[What to produce]:
Print the lines in the listing below that fall between the line with "color: #c4b5fd ->" and the line with "html: none ->", those two lines included, exactly as they stand and with nothing else.

** Given information follows **

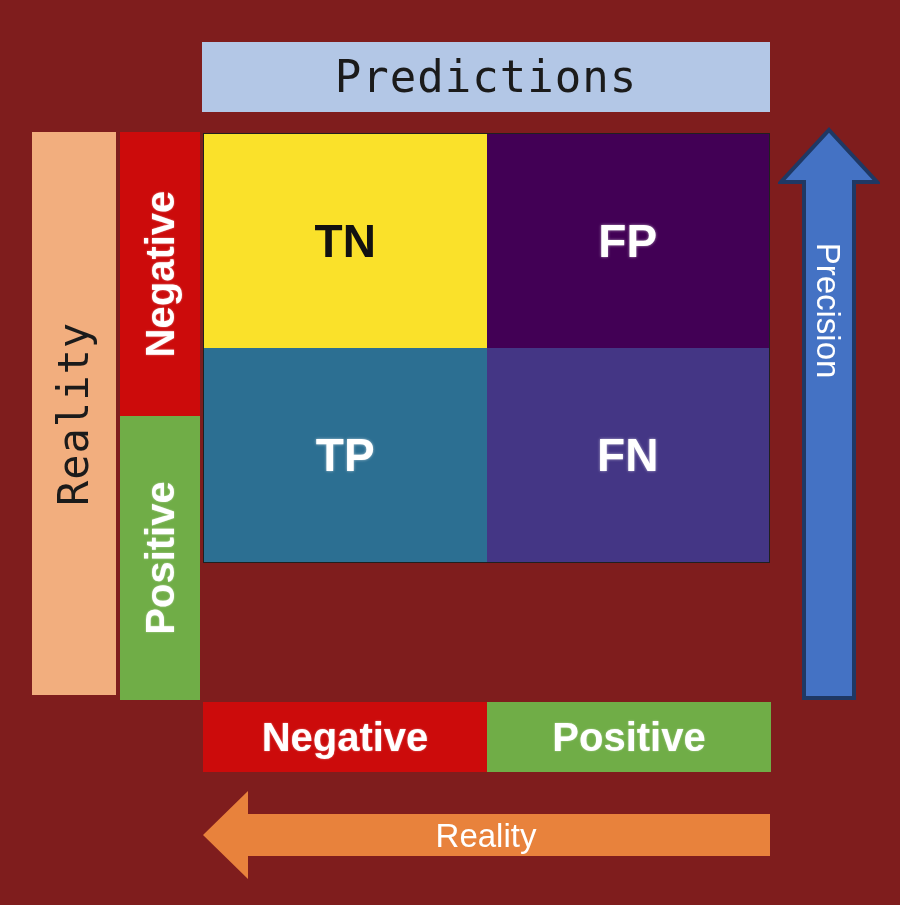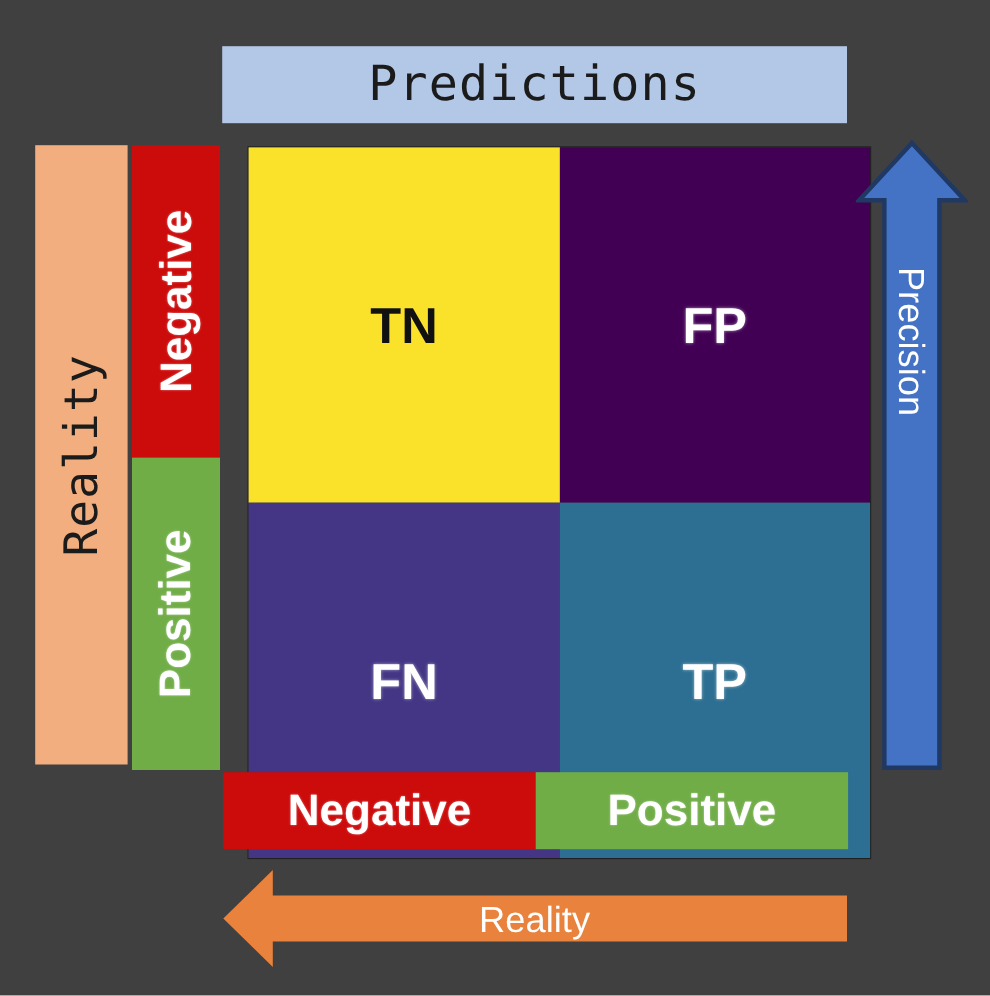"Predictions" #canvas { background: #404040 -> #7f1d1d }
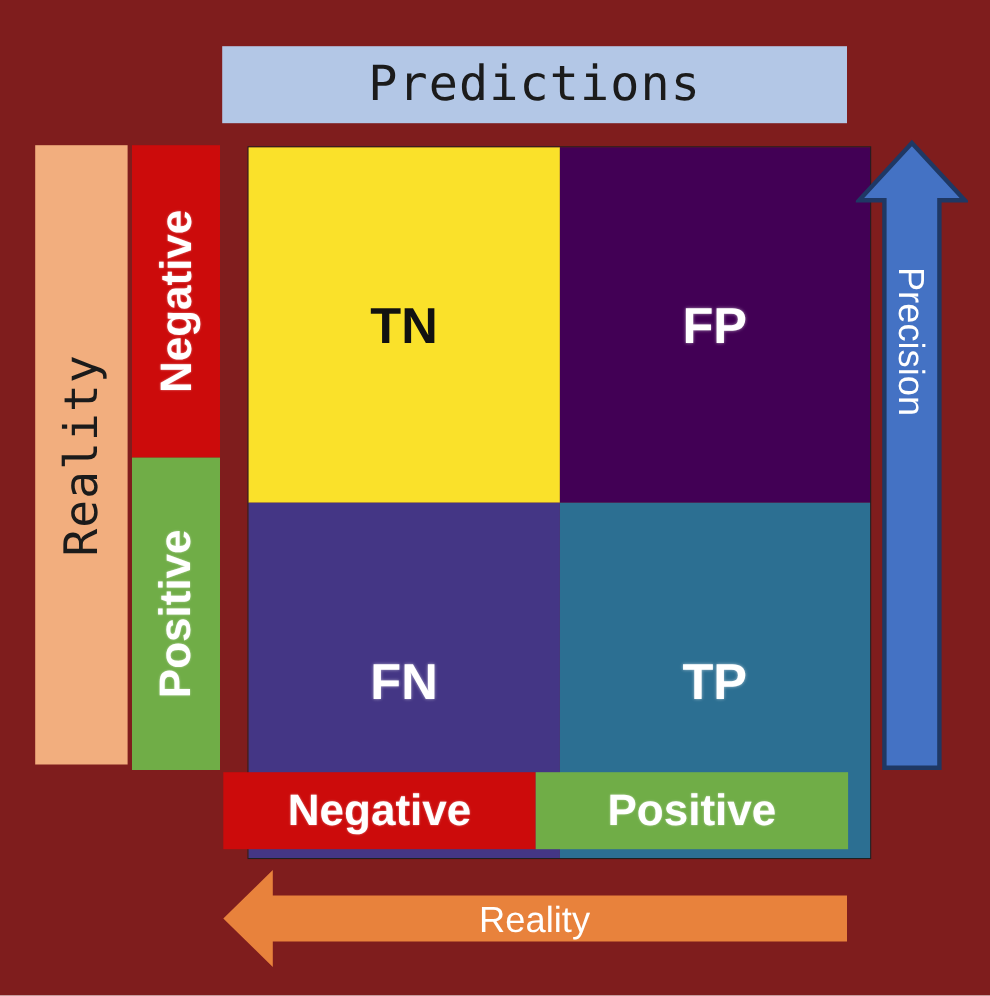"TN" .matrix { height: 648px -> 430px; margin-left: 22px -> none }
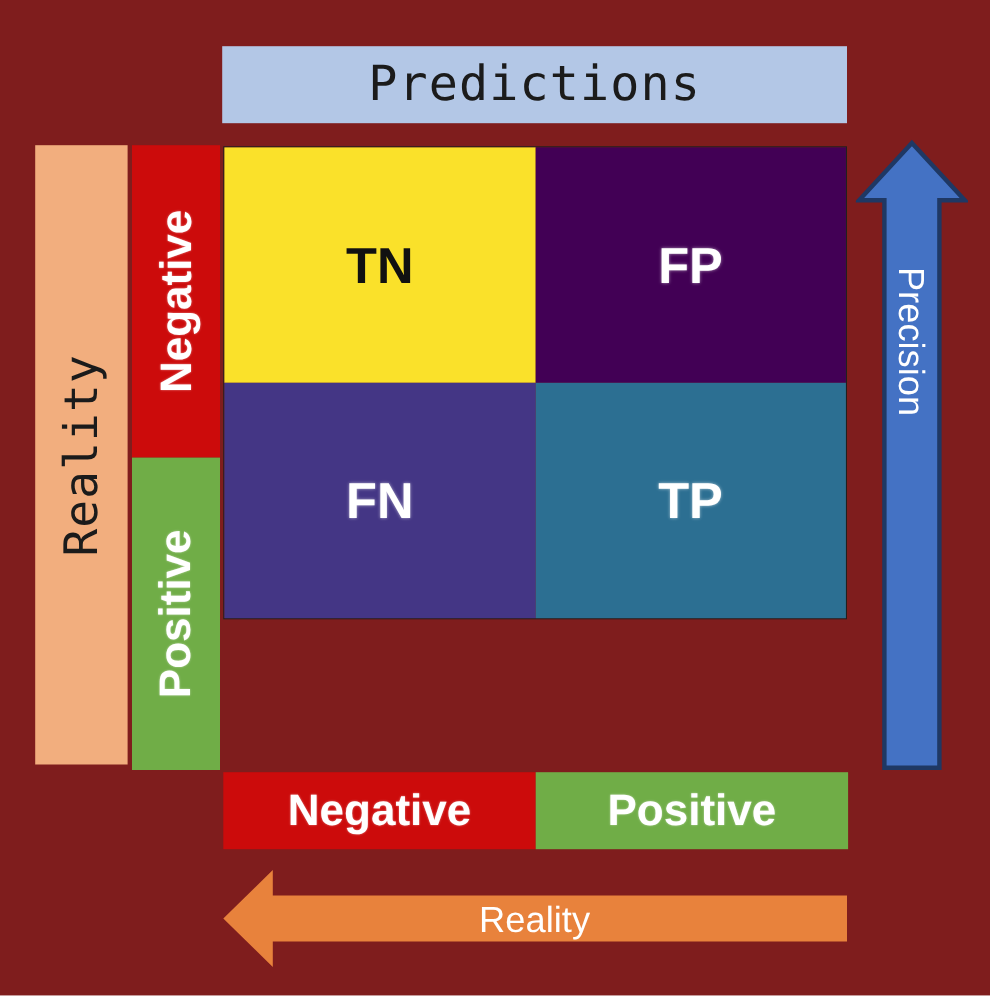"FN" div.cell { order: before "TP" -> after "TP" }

** End of Given information **
** Given information follows **

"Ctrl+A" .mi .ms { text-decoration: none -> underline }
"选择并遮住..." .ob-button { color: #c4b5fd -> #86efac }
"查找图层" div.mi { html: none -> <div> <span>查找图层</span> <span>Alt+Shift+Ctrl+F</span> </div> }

** End of Given information **
** Given information follows **

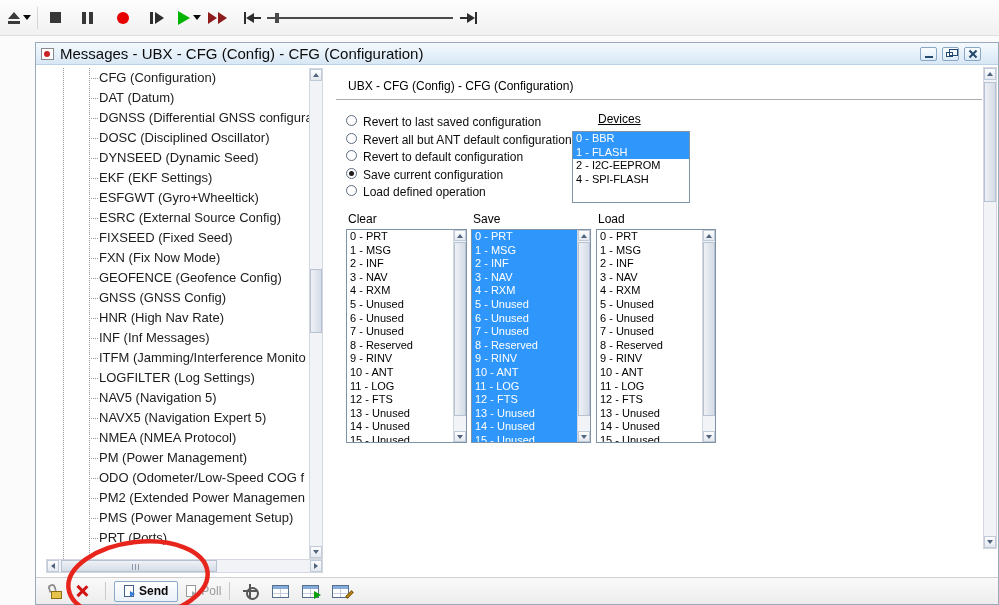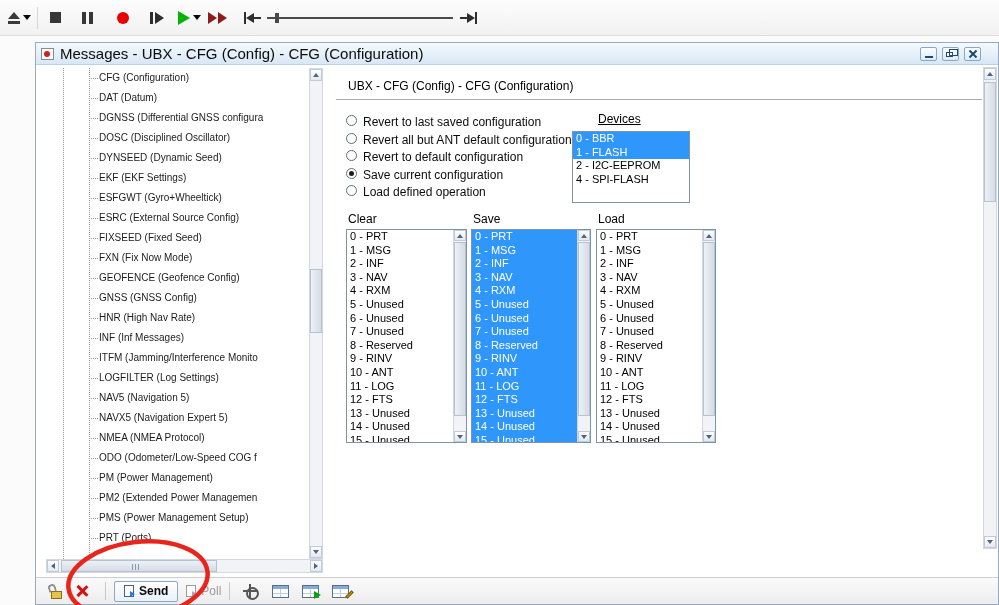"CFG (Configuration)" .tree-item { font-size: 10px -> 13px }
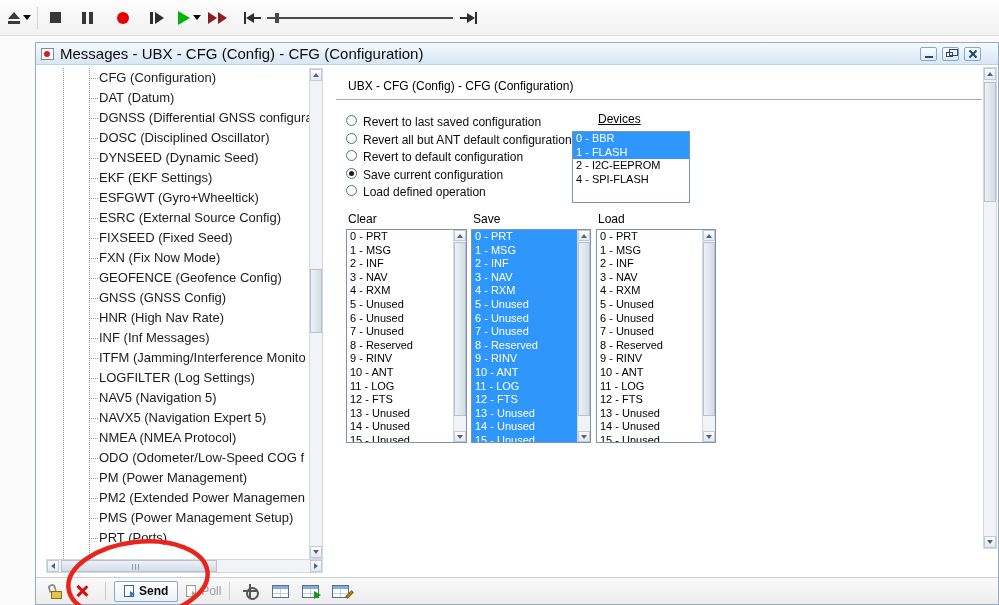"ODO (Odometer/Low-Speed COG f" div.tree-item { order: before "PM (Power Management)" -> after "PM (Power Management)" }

** End of Given information **

[Output of the exercise]:
"选择并遮住..." .ob-button { color: #c4b5fd -> #86efac }
"查找图层" div.mi { html: none -> <div> <span>查找图层</span> <span>Alt+Shift+Ctrl+F</span> </div> }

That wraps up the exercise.